After criticism, Ill. state rep drops bill limiting access to police records

The sponsor of an Illinois House of Representatives bill that would have drastically cut  public access to police records—including in cases of officer misconduct—killed the bill Thursday after searing opposition from civil rights and open government advocates.

The bill, HB0984, introduced Monday by Rep. Anthony DeLuca, would have amended the Illinois Freedom of Information Act (FOIA) to exempt police records related to any pending state or federal criminal case from public records requests.

By Thursday afternoon, the bill had garnered zero witness slips in favor and 45 in opposition from organizations including the Illinois Attorney General’s office and the American Civil Liberties Union of Illinois. Opponents said this kind of FOIA exemption would thwart public knowledge in cases of excessive use of police force, since victims of such force are often charged with a crime.

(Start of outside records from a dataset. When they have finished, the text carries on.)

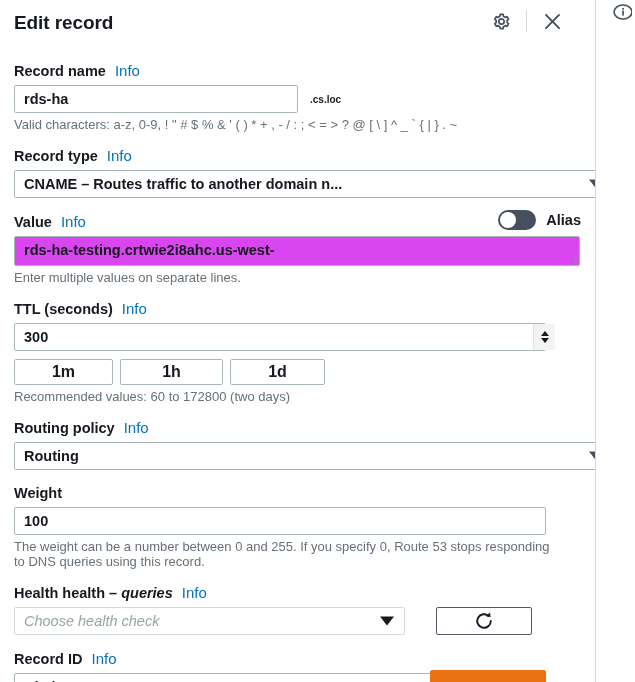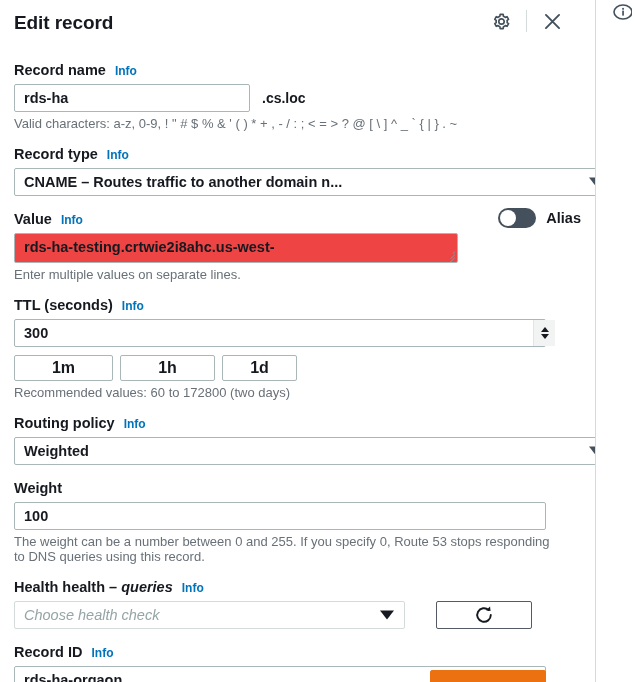--- a/index.html
+++ b/index.html
@@ -79,8 +79,8 @@
     font-style: italic;
   }
   .info {
-    font-size: 12px;
-    font-weight: bold;
+    font-size: 15px;
+    font-weight: normal;
     color: #0073bb;
     cursor: pointer;
     text-decoration: none;

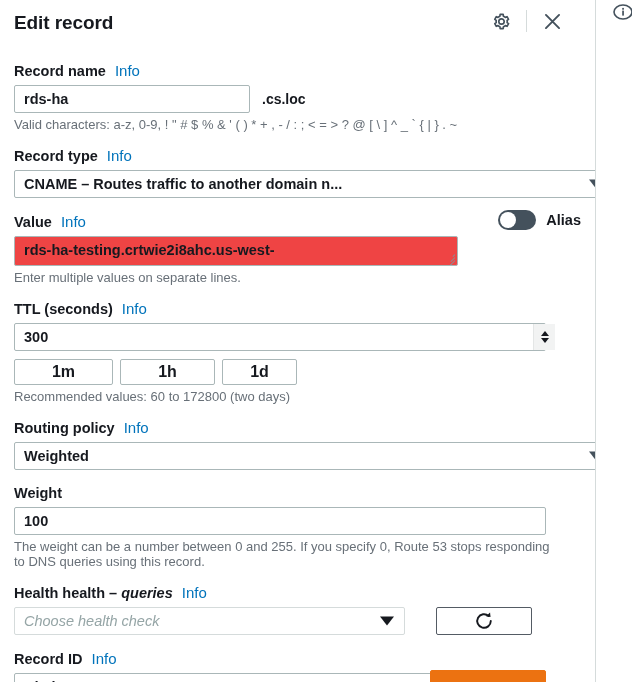--- a/index.html
+++ b/index.html
@@ -117,7 +117,7 @@
     align-items: center;
     gap: 12px;
   }
-  .inp-name { width: 236px; }
+  .inp-name { width: 284px; }
   .suffix {
     font-size: 14px;
     font-weight: bold;

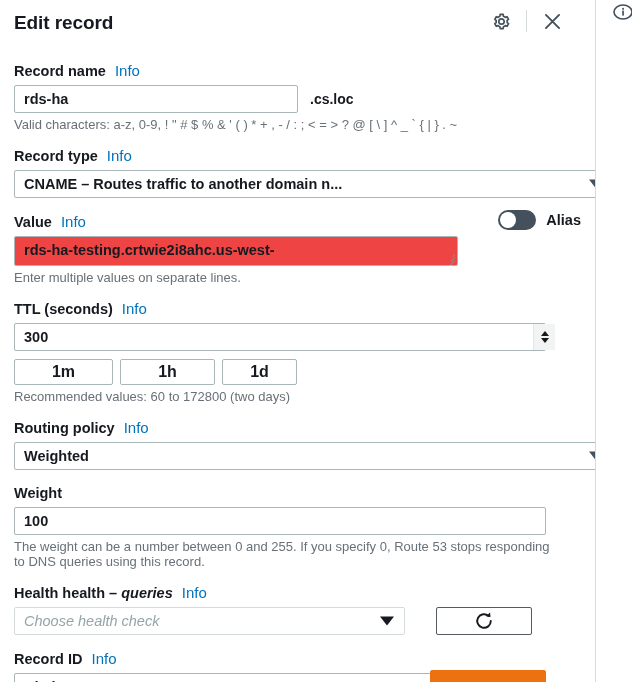--- a/index.html
+++ b/index.html
@@ -119,7 +119,7 @@
   }
   .inp-name { width: 284px; }
   .suffix {
-    font-size: 14px;
+    font-size: 10px;
     font-weight: bold;
     color: #16191f;
   }

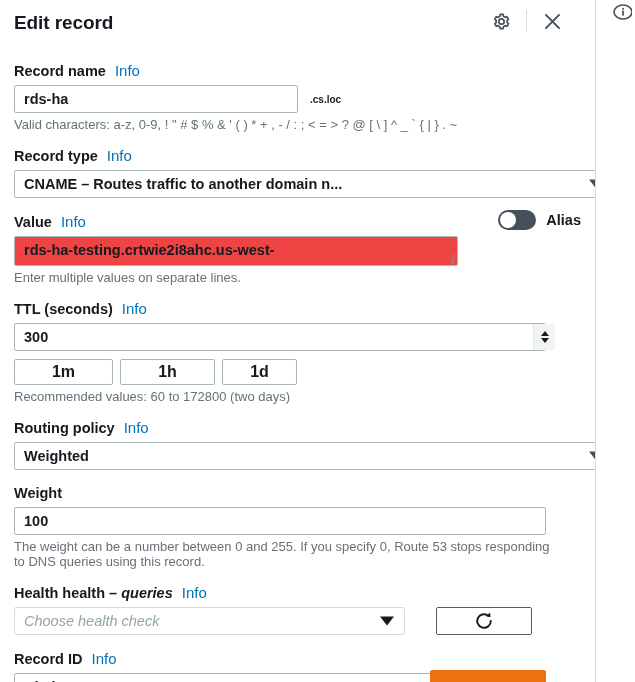--- a/index.html
+++ b/index.html
@@ -155,11 +155,11 @@
   
   .ta {
     position: relative;
-    width: 444px;
+    width: 566px;
     height: 30px;
     border: 1px solid #aab7b8;
     border-radius: 2px;
-    background: #ef4444;
+    background: #d946ef;
     font-size: 14.5px;
     font-weight: bold;
     color: #16191f;

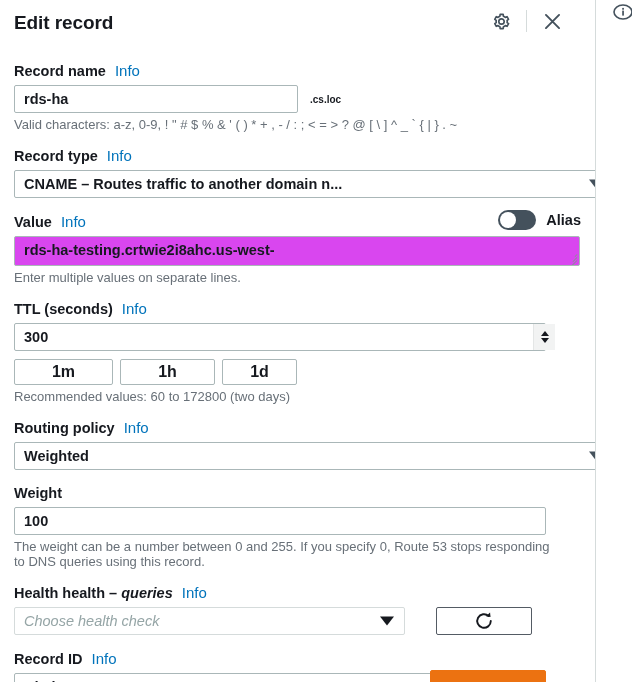--- a/index.html
+++ b/index.html
@@ -255,7 +255,7 @@
     cursor: pointer;
   }
   .seg-1m { width: 99px; }
-  .seg-1h { width: 95px; }
+  .seg-1h { width: 103px; }
   .seg-1d { width: 75px; }
 
   

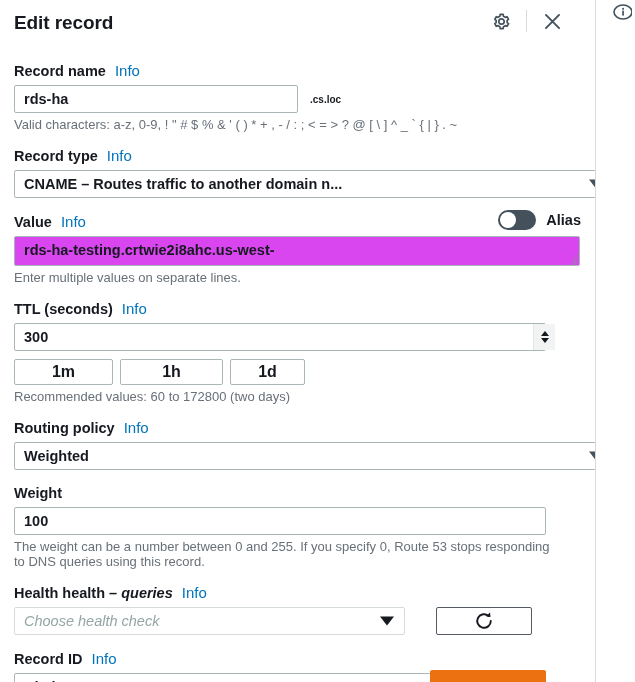--- a/index.html
+++ b/index.html
@@ -256,7 +256,7 @@
   }
   .seg-1m { width: 99px; }
   .seg-1h { width: 103px; }
-  .seg-1d { width: 75px; }
+  .seg-1d { width: 95px; }
 
   
   .hc-row {

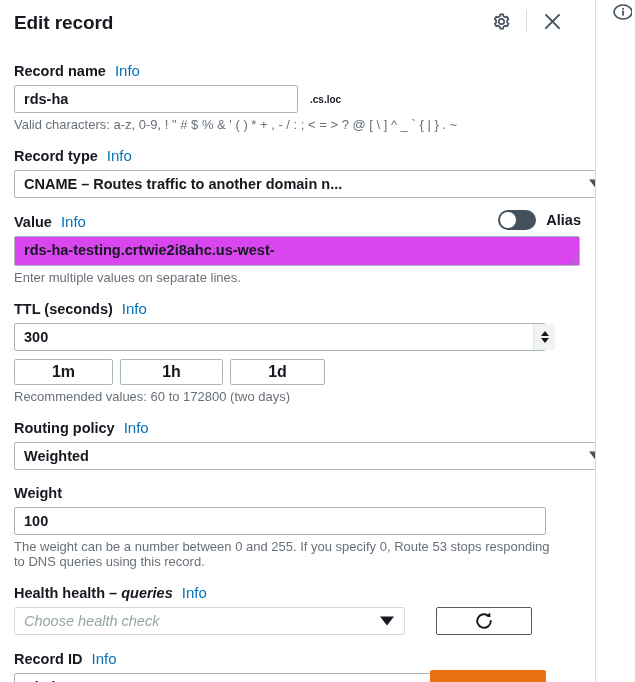--- a/index.html
+++ b/index.html
@@ -416,7 +416,7 @@
         <span class="info">Info</span>
       </div>
       <div class="sel">
-        <span>Weighted</span>
+        <span>Routing</span>
         <span class="caret"></span>
       </div>
     </div>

“Virtually every incident of police brutality that I’ve studied over many years, virtually every one of those incidents also involved criminal charges, cover charges to justify the brutality,” said Craig Futterman, a University of Chicago law professor and founder of the university’s Civil Rights and Police Accountability Project, who also filed a witness slip against the bill. “So the effect of this bill would shield each and every one of those instances of brutality from public scrutiny for potentially years.”